Ex-British Ceramic Tile (BCT) employees have joined together to create The Branded Tile Company.
BCT – which was one of the largest tile manufacturers in the UK – ceased production in January 2019, with around 380 employees being made redundant at the time. The BCT name lives on with new owners Al-Murad Tiles, which bought BCT’s intellectual property in August 2019, which included its website, tile designs and customer list.
The Branded Tile Company will focus on branded tiles that will be made in collaboration with UK designers. Currently, the company is working with the Victoria & Albert Museum and producing some of their classic designs. The goal is to expand the V&A collection and introduce other big fashion interior brand names.
John Chater, founder and managing director of the Branded Tile Company, worked at BCT from 2017 to 2018 as commercial director. While at BCT, he saw an opportunity with its branded tiles, which were big sellers for the company, and decided to create The Branded Tile Company.
Chater said: “BCT did a really good job with V&A, but they left it in the box because it did its job. That’s where I saw the opportunity. V&A could be four times the size it was at BCT. It was, at the time, just about a £1 million brand at BCT but it could be a multimillion-pound range. Providing it has the right designs and is marketed correctly.
“The plan is to build on what BCT has done and the goal is to be the UK leading supplier of UK designer tiles. We currently have V&A and our next brand signed up, but I can’t reveal the name yet, but they are an even bigger name than V&A. We are in discussions with a couple of other leading fashion-focused brands. We are looking for brands that can cover a wide range of the consumer market.”
The V&A range coming next year will be different from the current Victorian style range. Chater said that he wanted to draw inspiration from the whole of the V&A, which showcases a wide variety of international designs and not just classically British styles. The current focus is on the Asian and Japanese works of the art in the museum.
Chater wants flexibility within the company to listen to the market and change what it offers. New designs and products will be rolled out year on year, so there is a variety of branded products for customers to choose from.
Chater said: “As we have seen in times of recession, if the product is not different enough, then it won’t do well. There are people out there who, even in these challenging times, will still want to spend a significant amount of money on products that fit their aesthetic, which are good quality, have a strong design and a story behind them.”
There has been a quality upgrade of the BCT tiles from ceramic to porcelain so the tiles could be used on floors and walls. “We want good quality products, but with differentiation and a story in the marketplace.

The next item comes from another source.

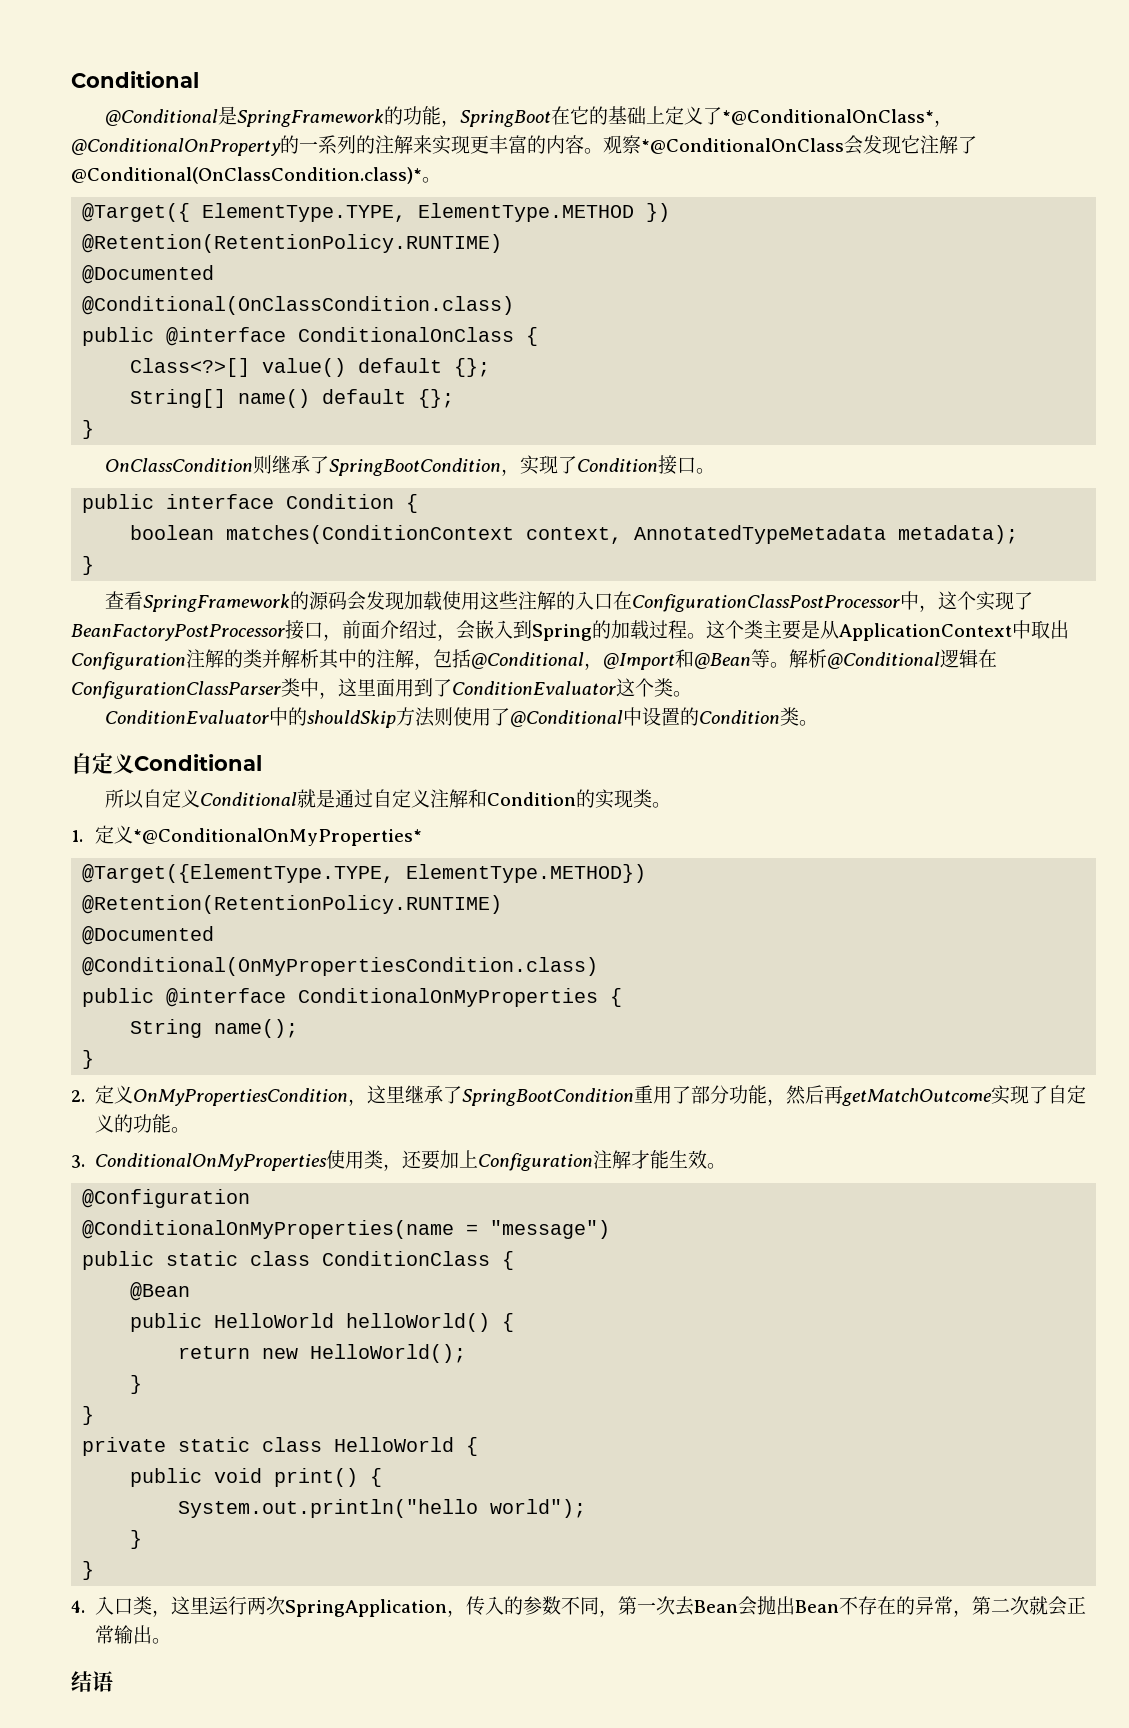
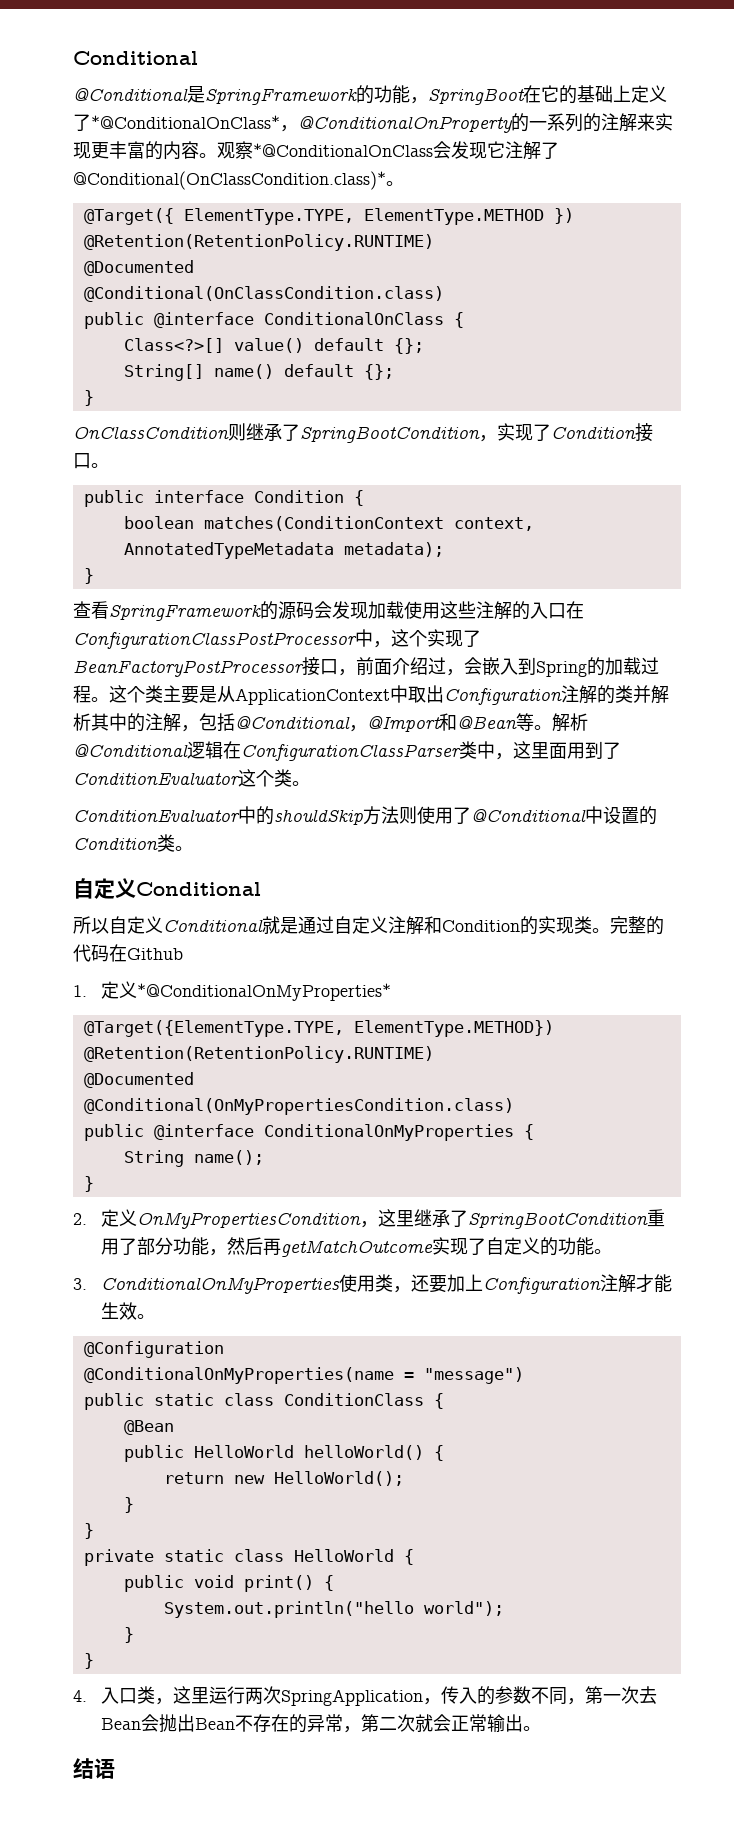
(671, 805) none -> [610,916,664,935] [73,944,183,962] 完整的代码在Github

That is what customers and retailers are looking for,” said Chater.
The current tiles are manufactured in Spain. The Branded Tile Company worked with the manufacture to upgrade and create a better tile. One goal for the company is to use British manufacturers. However, Chater believes that the brand needs to be more established before that is possible.
The Branded Tile Company has an online shop that sells direct to consumers, but it will also work with independent retailers. Chater said: “The independent trade is so important. They can help customers in terms of getting the right fit and the right look for that customer’s project. We want to bring brands to help them sell more and more often. People buy tiles from anywhere between three and eight years as a cycle, so they have to be sure about what they are buying and independents play a part of that.”

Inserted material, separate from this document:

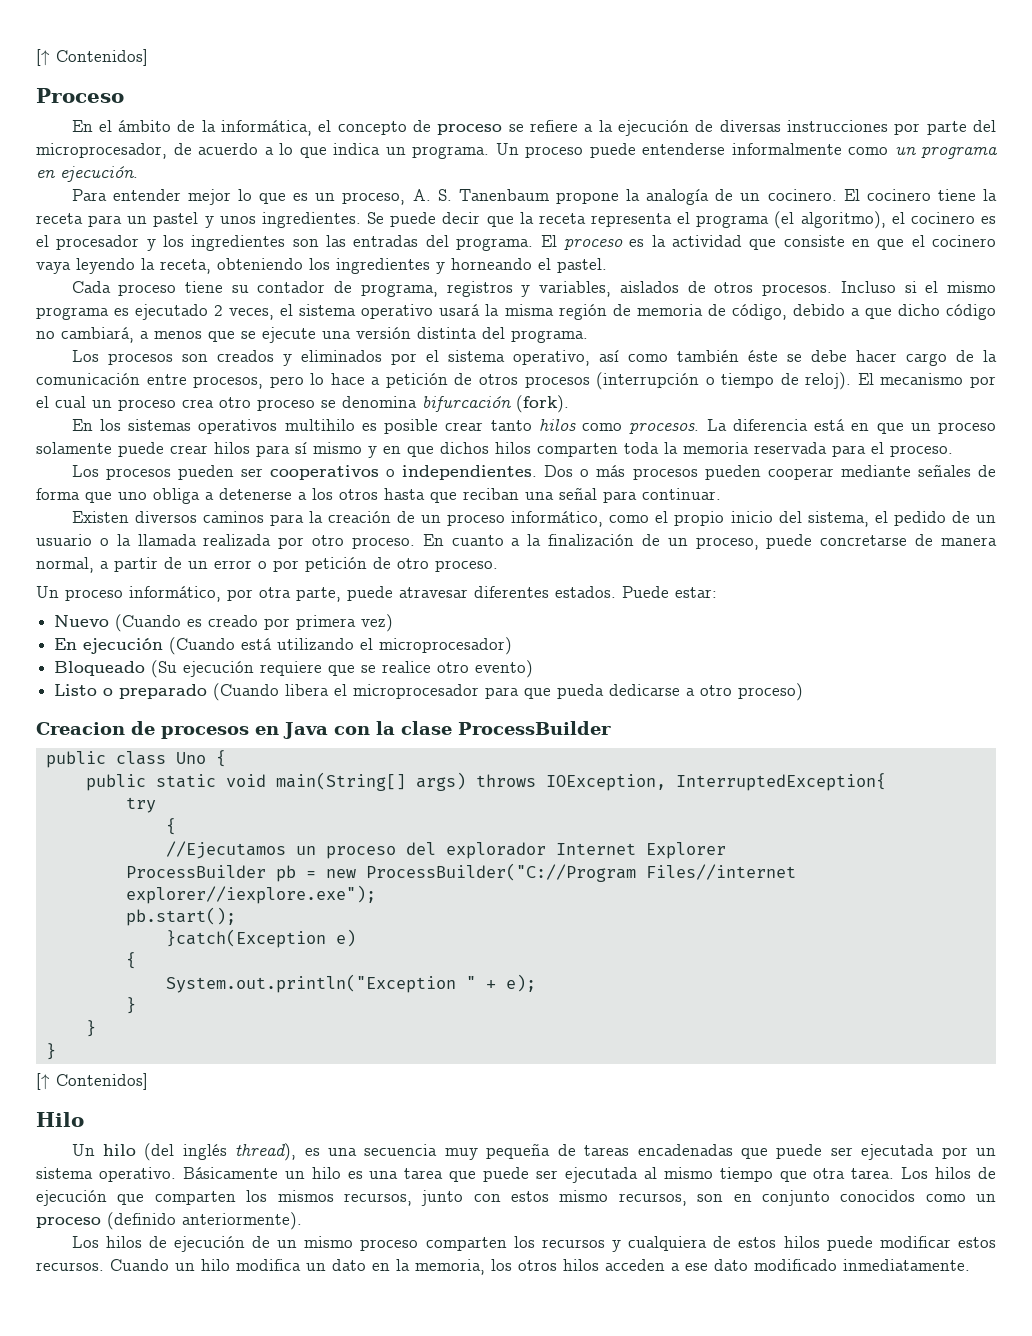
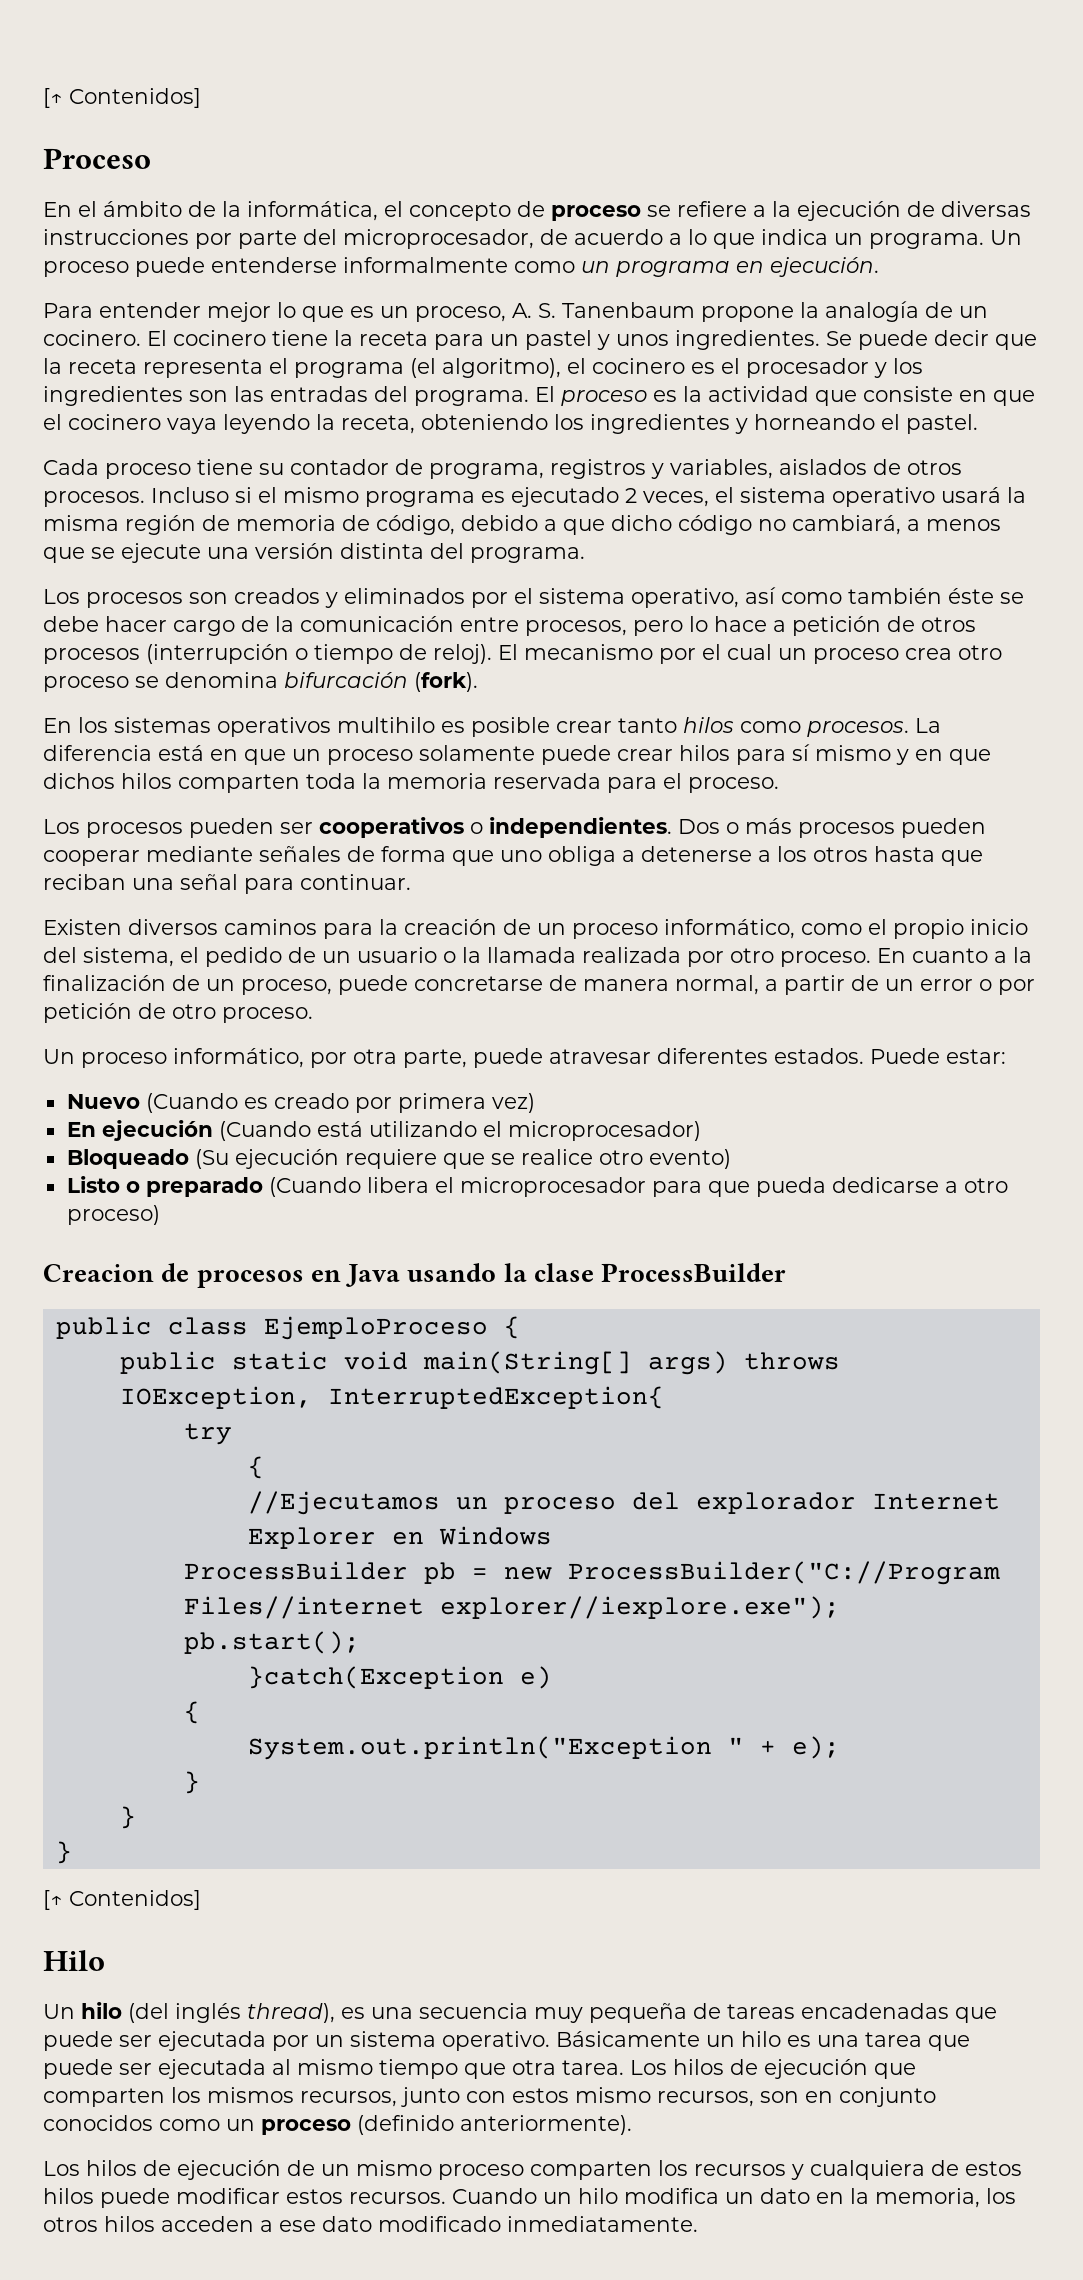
[334,726,370,735] con -> [407,1263,497,1282] usando
[175,752,206,764] Uno -> [263,1316,488,1340] EjemploProceso
(726, 850) none -> [391,1526,552,1545] en Windows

Joining Chater is Claire O’Brien. She is now head of ceramics design for The Branded Tile Company, and was previously head of design at BCT. Marcus Wilkinson is head of procurement, and he held the same role at BCT.
The rest of the team is made up of Clive Daley, who has worked in senior roles in the home improvement sector for 30 years with companies such as Homebase and B&Q. And, Alice Rawson, a printed textiles and surface pattern design graduate from Leeds Arts University, is a junior designer for the company.

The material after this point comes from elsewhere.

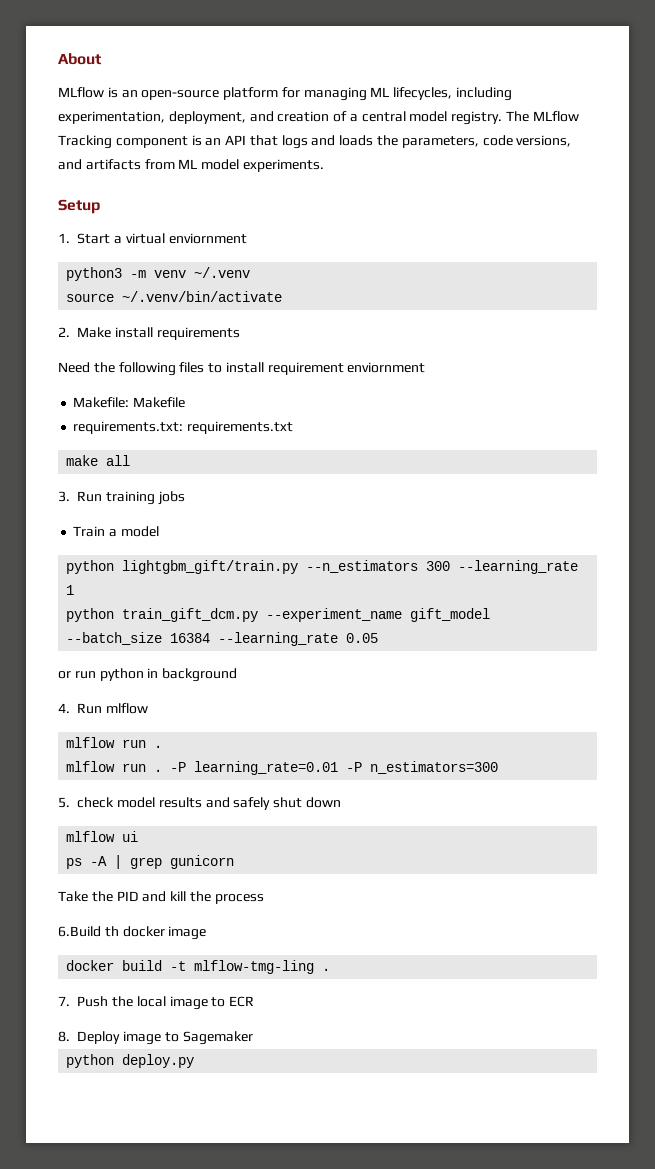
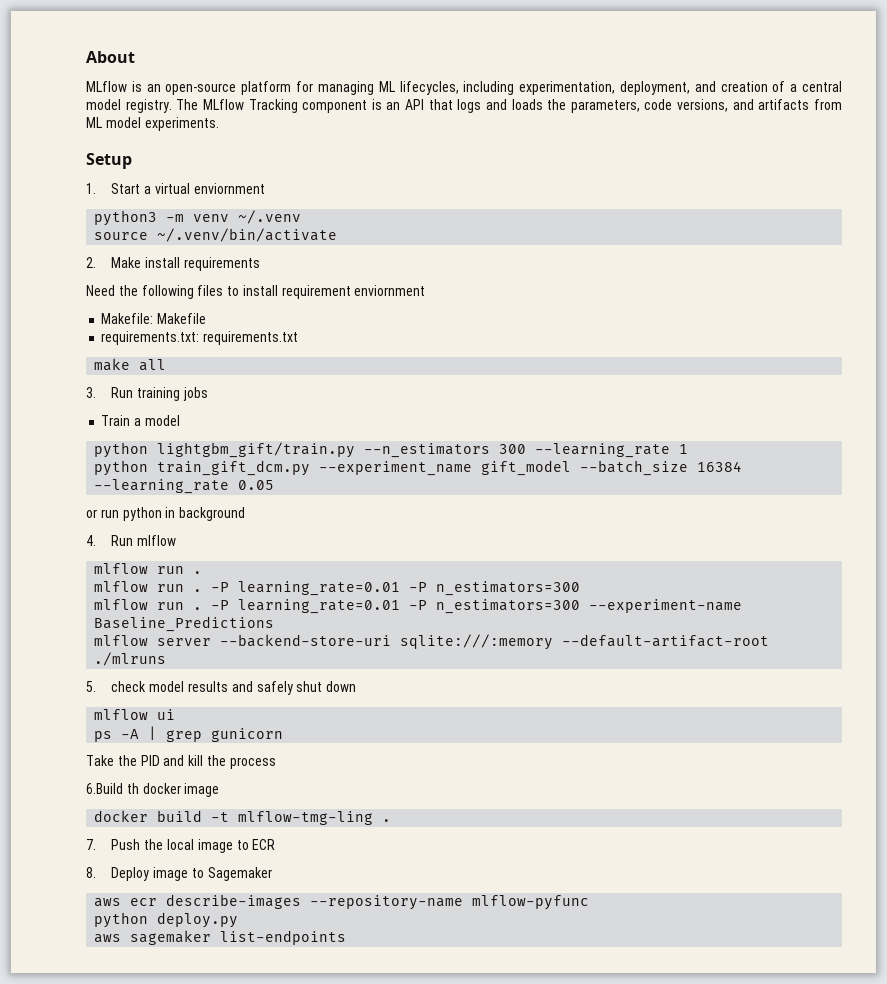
(499, 767) none -> [94,599,743,614] [94,616,275,632] [94,634,770,650] [94,652,167,666] // mlflow run . -P learning_rate=0.01 -P n_estimators=300 --experiment-name Baseline_Predictions // mlflow server --backend-store-uri sqlite:///:memory --default-artifact-root ./mlruns
(253, 1038) none -> [94,894,590,910] // aws ecr describe-images --repository-name mlflow-pyfunc
(195, 1061) none -> [94,930,347,945] // aws sagemaker list-endpoints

Speaking about the redundancies that happened at BCT in early 2019, Chater said: “It was horrendous, a dreadful situation. Around four hundred people people made redundant. The largest local employer in the area. You had people there who were third- or fourth-generation tilers. If this were Italy or France, we would be making films about these guys about how their great-great-grandfather worked on the site in the 1870s. The people at BCT were artisans. That was such a missed opportunity.”